Overview

MIRIA is a user-ferendly webserver that integrates statistics and visualization techniques, to facilitate comprehensive analysis of RNA editing sites data identified by other pipelines and software. The MIRIA provides several analysis functions, including RNA editing types statistic, genomic feature annotation, editing level statistic, editing sites distribution, tissue-specific analysis and conservation analysis.

Submit

Input File

MIRIA required user to upload a compressed file (.zip format) containing all RNA editing files of different mammals. The architecture of the zip file has two layers. The first layer contains all species folders (e.g., human, mouse, rat) and the second layer, inside each species folder, contains all RNA editing files of this species (e.g., tissue1.res, tissue2.res, tissue3.res) (Figure 1). The format of the single RNA editing file (.res) is listed below (Table 1).
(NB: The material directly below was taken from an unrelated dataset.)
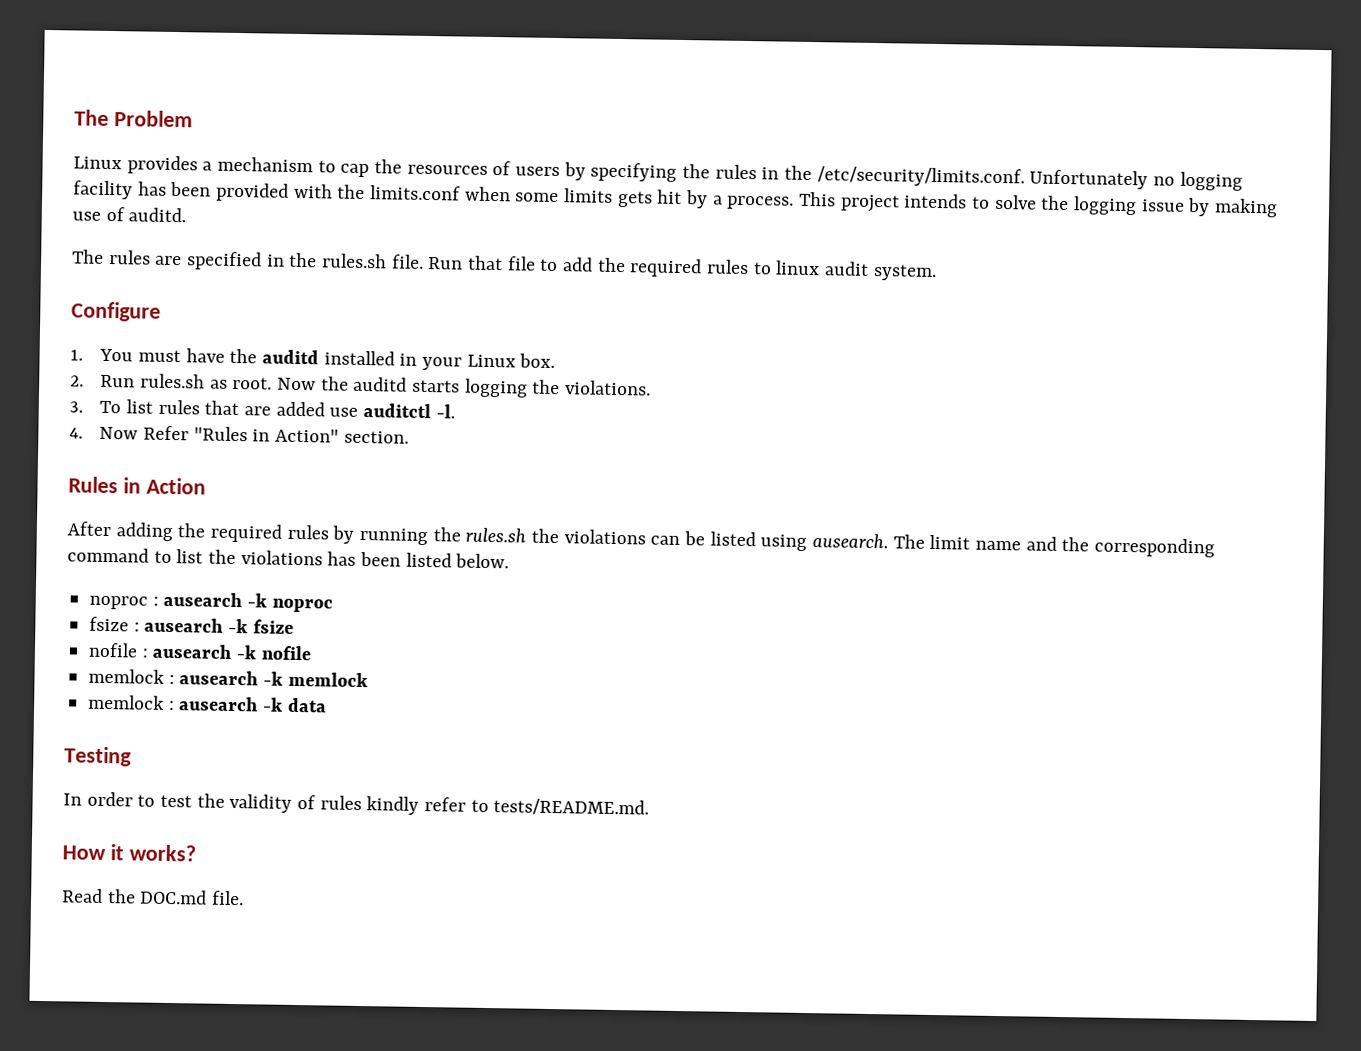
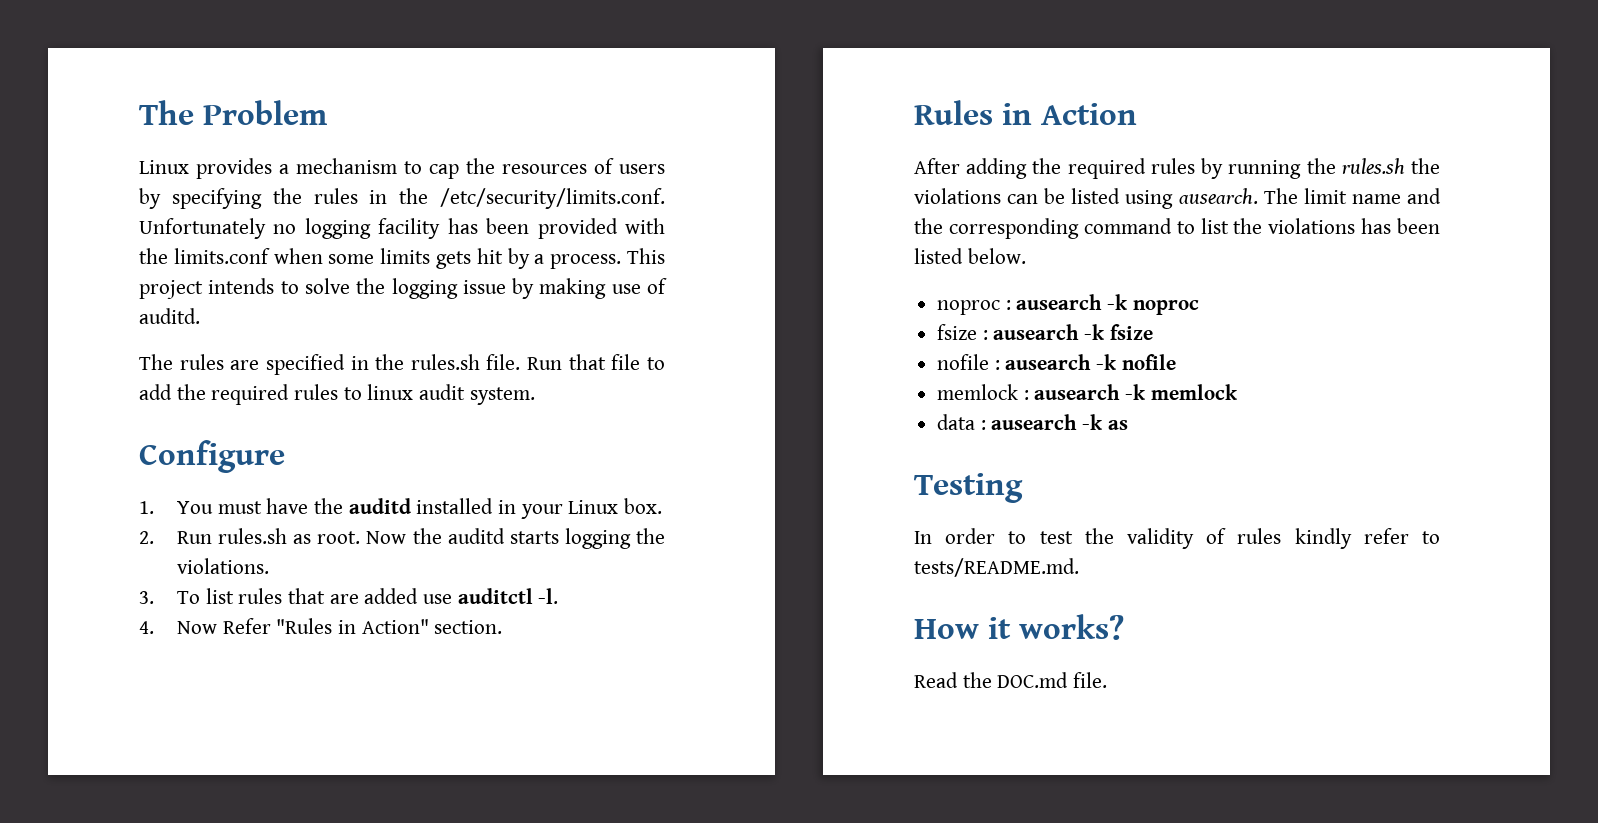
[88,694,327,713] memlock : ausearch -k data -> [937,414,1128,430] data : ausearch -k as

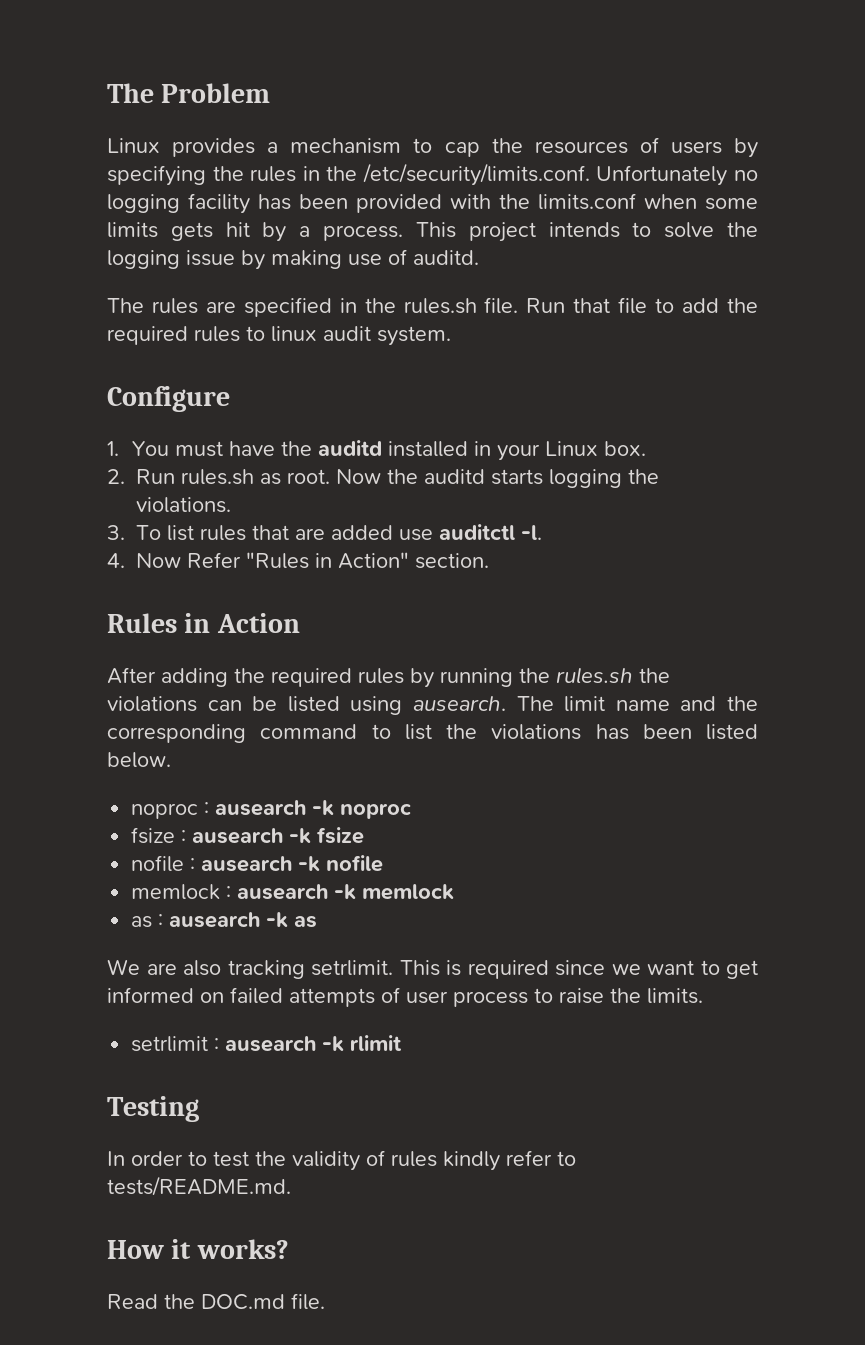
[937,414,976,430] data -> [131,916,153,928] as
(1128, 425) none -> [107,959,758,979] [107,987,703,1007] [131,1035,403,1052] // We are also tracking setrlimit. This is required since we want to get informed on failed attempts of user process to raise the limits. // setrlimit : ausearch -k rlimit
Figure 1 Figure 1. The example input file of MIRIA

Chromosome Location (0 based) Location (1 Based) Type Supporting information Strand AD:DP
chr1 1266631 1266632 TC 3 - 5:9
chr1 1280297 1280298 AG 2 + 2:2

Table 1. The format of a single RNA editing file. Chromosome: Name of chromosome. Location (0/1 base): Position of the editing site in the chromosome. Type: Type of the identified editing site (e.g. AG means ’A-to-G’, etc.). Supporting information: Number of supporting reads for this editing site. Strand: Possible values are: ’.’, ’+’, and ’-’ which correspond to ’uncertain’, ’positive strand’, and ’negative strand’ respectively. AD:DP: Number of reads that has this editing site and the number of reads that cover this location. This file is the output file of RNA editing sites identification tool, SPRINT. Users need to convert other RNA editing sites file format to this format before uploading input file.

Data Uploading

Users can analyze their data by uploading their .zip input file in MIRIA analysis page (clicking ANALYSIS link in navigation bar)(Figure 2).

Figure 2 Figure 2. Analaysis page of MIRIA

Paramaters

Job Status Checking

After analysis job submission, a job id will be assigned (Figure 3) and users can check their job status using this job id by clicking check you job status link in analysis page (Figure 4).
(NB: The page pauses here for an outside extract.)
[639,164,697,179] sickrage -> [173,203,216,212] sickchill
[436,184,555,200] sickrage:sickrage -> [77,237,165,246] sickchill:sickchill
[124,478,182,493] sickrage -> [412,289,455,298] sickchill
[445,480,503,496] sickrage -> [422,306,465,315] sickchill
Figure 3 Figure 3: Assigned job id after analaysis job submission

Figure 4 Figure 4: Check job status link in analysis page

Result Availability

After the job completion, users can view the result by clicking “view result” link on check job status page (Figure 5).

Figure 5 Figure 5. View result link in check job status page

Example Result

The example result page can be accessed by clicking Example Result link in navigation bar.